Laying in bed this morning recovering from a couple of days debauched drinking and Pork Scratching Poker (more of that in a later blog) I was reading Chris Evans’ book, Memoirs of a Fruitcake, a thoroughly enlightening look in to a media personality I’ve always enjoyed.
Jacob, my seven year old, came in to see what I was up to and saw the cover of the book. More importantly, he saw the rear of the book, which features the back of Evans’ head with a pair of glasses on it. “Wow!” He exclaimed, “can he really see out the back of his head?”
“Yes,” I replied, “he’s a special human being with secret skills and he’s decided to write a book about it. He’s put his glasses on the back of his head to show people what he can do. They’re just there for show, he doesn’t actually need them to be able to see behind him.”

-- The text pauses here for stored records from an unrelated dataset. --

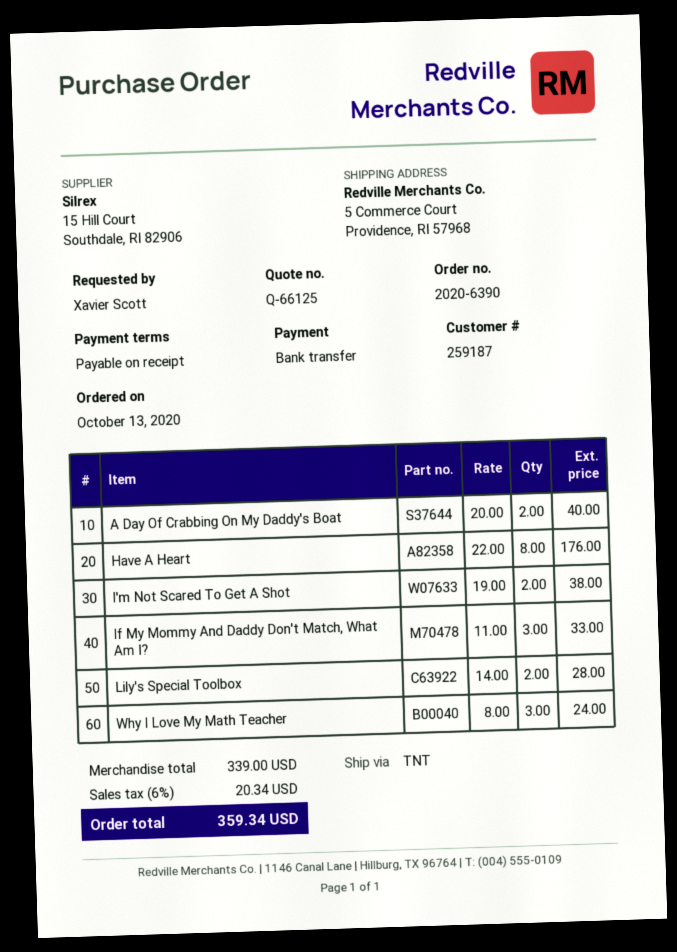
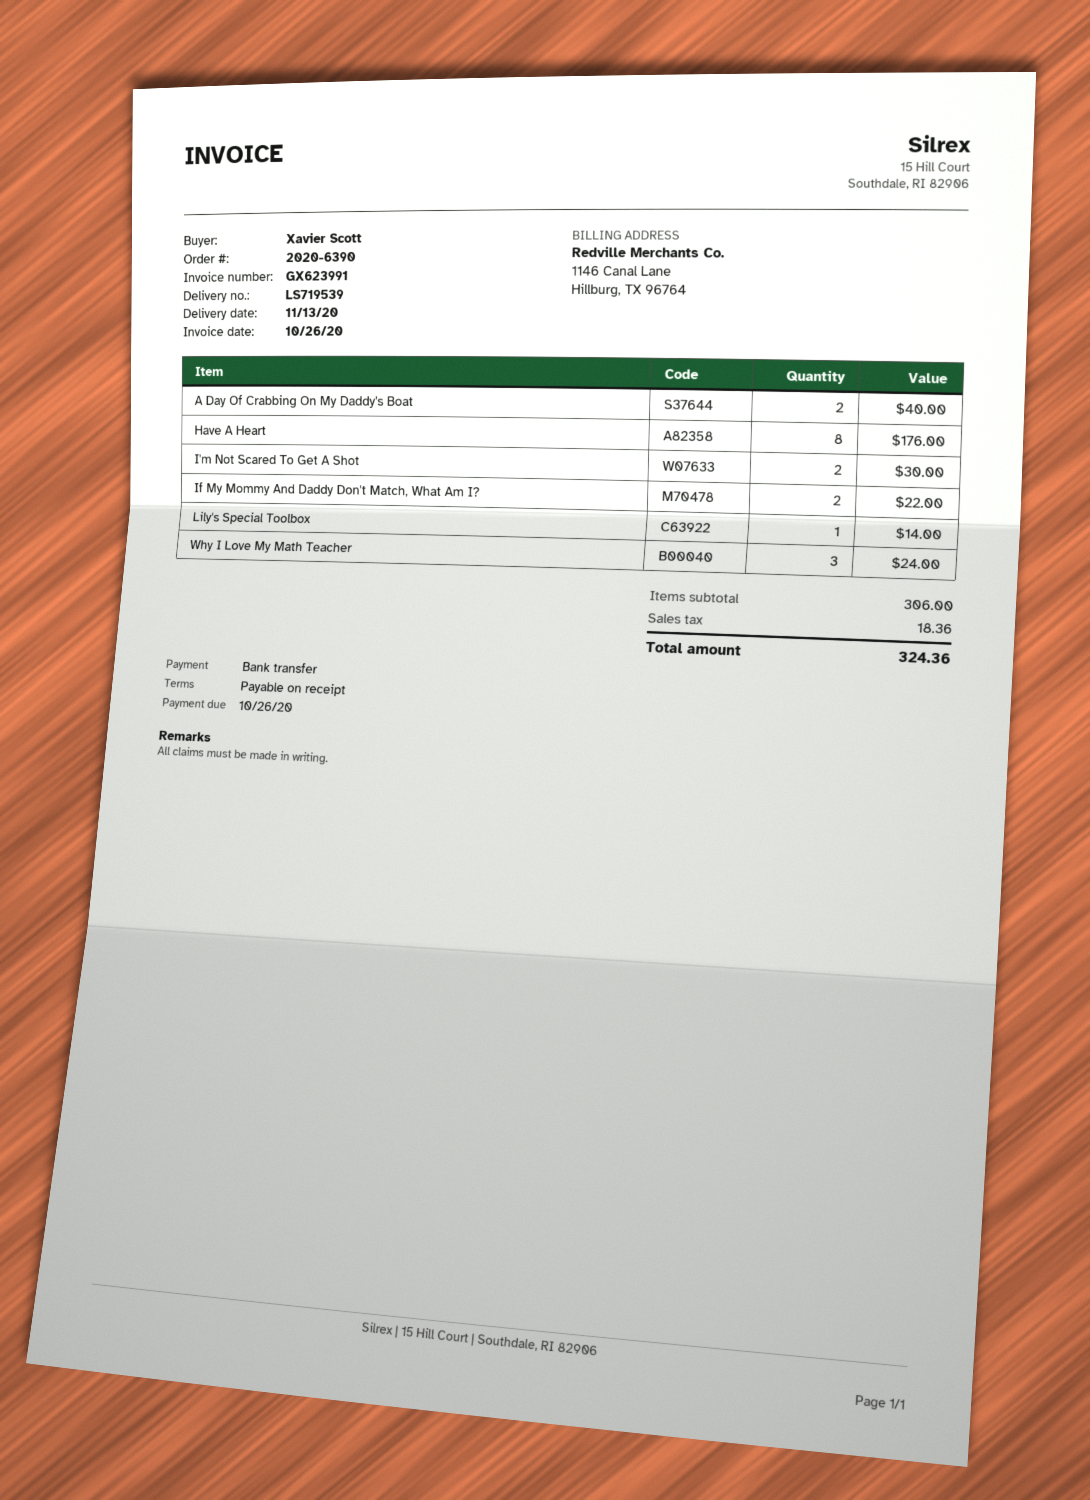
I'm Not Scared To Get A Shot: 2 for 38.00 -> 2 for 30.00
If My Mommy And Daddy Don't Match, What Am I?: 3 for 33.00 -> 2 for 22.00
Lily's Special Toolbox: 2 for 28.00 -> 1 for 14.00
subtotal: 339.00 -> 306.00
tax: 20.34 -> 18.36
total: 359.34 -> 324.36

Jacob was enthralled. “I didn’t know people could do that!”
In full flow, I carried on telling my little lad stories of the magic of these special human beings and the fact that they can see out the back of their heads means they can help the police solve all sorts of crimes. The trouble was, the more involved in the story I became, the more I realised I needed a name for my new creature, and quickly!
“People who can see out of the back of their heads and help police are special people called Haggis,” I said.
“I’ve heard of them,” Jacob shrieked, “but I didn’t know what they were!”
“Well now you do!”
And with that I got up and dressed and took him to the school bus, whereupon he immediately told all his mates about these special creatures called Haggis and the fact that they can see out of the back of their heads. “I think my mum is one of them,” his neighbour on the bus muttered as the door closed and they drove off towards another day of proper education.
So I’d just like to apologise to my son, for leading him up the garden path, and to Chris Evans, for calling him a Haggis.
And, of course, I’d like to apologise to Haggis everywhere – after all, we all know they’re really four-legged creatures found in the Highlands of Scotland with two legs on one side shorter than the other so that they can run around the side of hills easily at level altitude…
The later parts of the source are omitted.